-- Data for analysis follows --
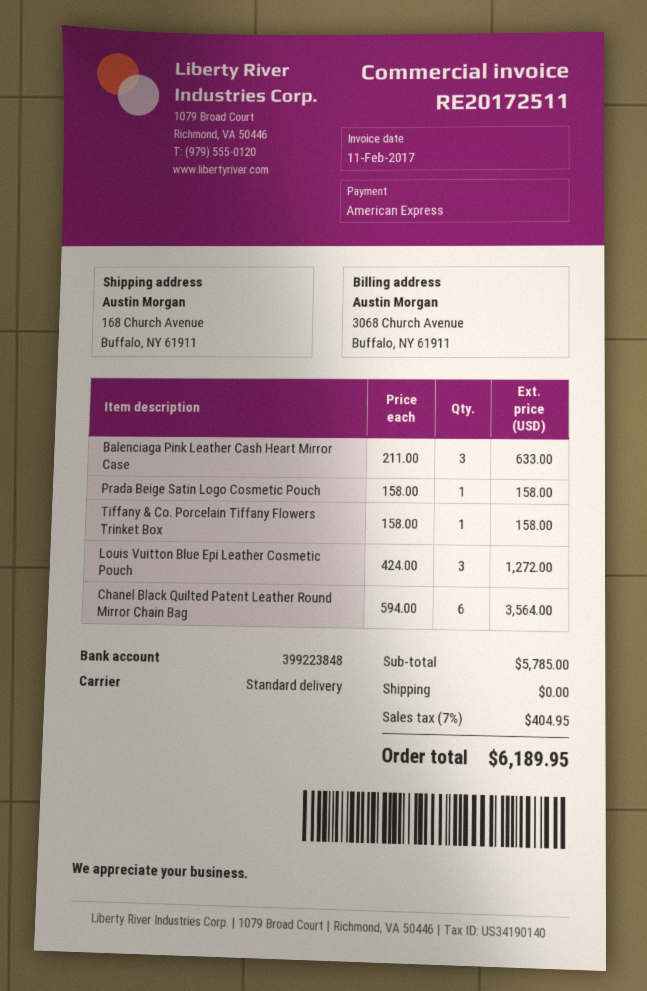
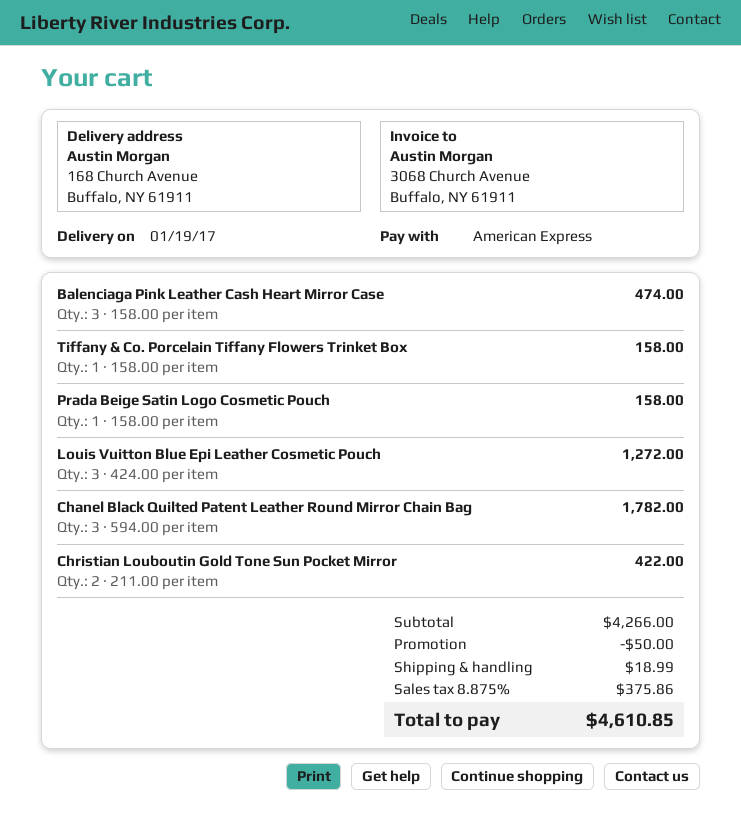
Balenciaga Pink Leather Cash Heart Mirror Case: 3 x 211.00 = 633.00 -> 3 x 158.00 = 474.00
Chanel Black Quilted Patent Leather Round Mirror Chain Bag: 6 x 594.00 = 3564.00 -> 3 x 594.00 = 1782.00
Christian Louboutin Gold Tone Sun Pocket Mirror: none -> 2 x 211.00 = 422.00
subtotal: 5785.00 -> 4266.00
discount: none -> 50.00
shipping: 0.00 -> 18.99
tax: 7% = 404.95 -> 8.875% = 375.86
total: 6189.95 -> 4610.85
-- Data for analysis concluded --
* [Action item]: Whichever lines of the data include the word "Leather", pull them out.

* [Response to this exercise]:
Balenciaga Pink Leather Cash Heart Mirror Case: 3 x 211.00 = 633.00 -> 3 x 158.00 = 474.00
Chanel Black Quilted Patent Leather Round Mirror Chain Bag: 6 x 594.00 = 3564.00 -> 3 x 594.00 = 1782.00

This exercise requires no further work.